White states that according to the traditional historical point of view, “The messages lying dormant in the ruins of the past do not have to be reconstructed but only decoded for reception by their present and future receivers. Historians are the passive receivers and forwarders of these messages, not co-composers thereof” (White 2013, 40–1). This view is foregrounded in the Epilogue of The Handmaid’s Tale in order to be debunked.
Like the fantastic, fantasy also focuses on supernatural, magical, and fairy tale elements and characters. However, these elements are not explained or questioned but are taken as given in contrast to the classical definition of the fantastic which pivots on the hesitation of both readers and characters concerning questions of reality (cf.

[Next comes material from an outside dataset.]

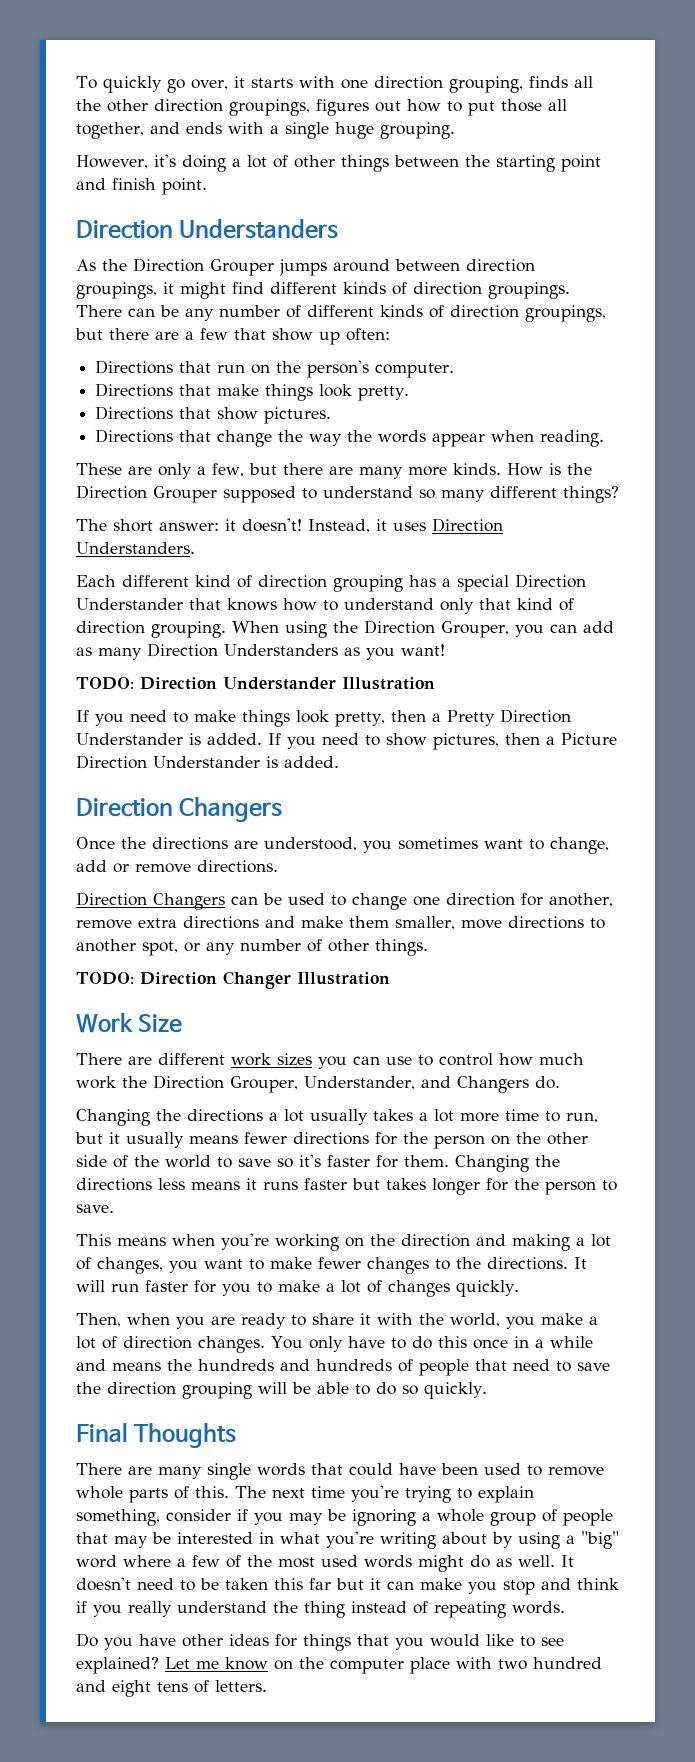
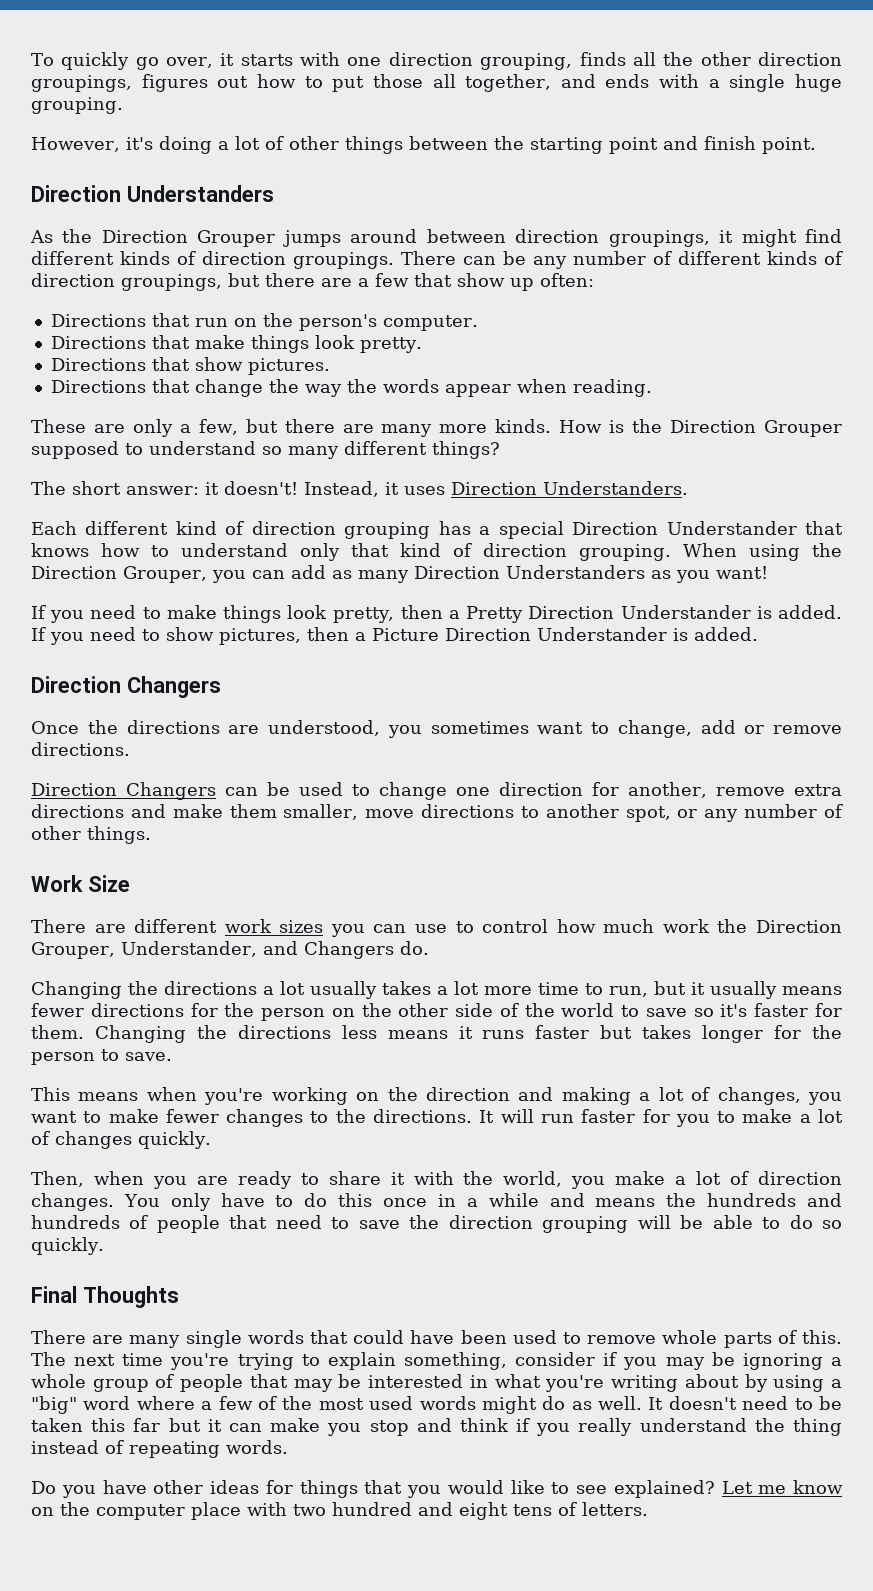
[76,677,435,690] // TODO: Direction Understander Illustration -> (768, 572) none
[76,971,390,989] // TODO: Direction Changer Illustration -> (151, 835) none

Todorov 1975).
On different textual levels, this text actualises what Bakhtin explains as multivocality which is a characteristic of the novel as such: “Thus heteroglossia either enters the novel in person (so to speak) and assumes material form within it in the images of speaking persons, or it determines, as a dialogising background, the special resonance of novelistic discourse” (Bakhtin 1991, 332).
For the construction and architecture of natural and cultural networks see Böhme (2004). Also compare Broch et al. (2007, 8) who draw attention to the central role of the observer for the construction of such a network.
This selection is repeatedly justified by personal emotions and considerateness towards the readers: “As I have said, the history I am relating is based on ancient documents, which are based on even earlier oral records. Some of the reported events are abrasive and may upset certain people. I tried out selected bits of the chronicle on my sister Marcella and she was shocked […] People wishing to avoid offence to their sensibilities may start the story on p. 29. The following is not the earliest bit of history we have, but it is informative and so I am putting it first” (Lessing 2007, 6–7).
Compare the possible-worlds-theory in analytical philosophy according to which reality is regarded as a modal system consisting of a multitude of worlds: an actual world in which we live and possible, virtual worlds which revolve around our actual world as possible alternatives (cf. Surkamp 2002, 154). The possible worlds very much depend on the narrative situation, the narrator, and the authenticity evoked by certain narrative conventions (Surkamp 2002, 160). In Possible Worlds in Literary Theory, Ronen argues that “Literary worlds are possible not in the sense that they can be viewed as possible alternatives to the actual state of affairs, but in the sense that they actualize a world which is analogous with, derivative of, or contradictory to the world we live in” (Ronen 1994, 50).